PROMPT
Copy each line below that contains "FEUTRINE".
---------- DATA FOR THIS EXERCISE
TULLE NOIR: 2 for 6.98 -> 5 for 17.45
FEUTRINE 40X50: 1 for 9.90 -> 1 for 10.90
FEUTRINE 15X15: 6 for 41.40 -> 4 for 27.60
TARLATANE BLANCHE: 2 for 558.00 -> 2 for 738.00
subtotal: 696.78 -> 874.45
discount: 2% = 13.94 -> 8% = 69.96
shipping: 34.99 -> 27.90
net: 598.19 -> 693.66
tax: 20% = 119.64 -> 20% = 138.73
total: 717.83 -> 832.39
--------------------
FINAL ANSWER
FEUTRINE 40X50: 1 for 9.90 -> 1 for 10.90
FEUTRINE 15X15: 6 for 41.40 -> 4 for 27.60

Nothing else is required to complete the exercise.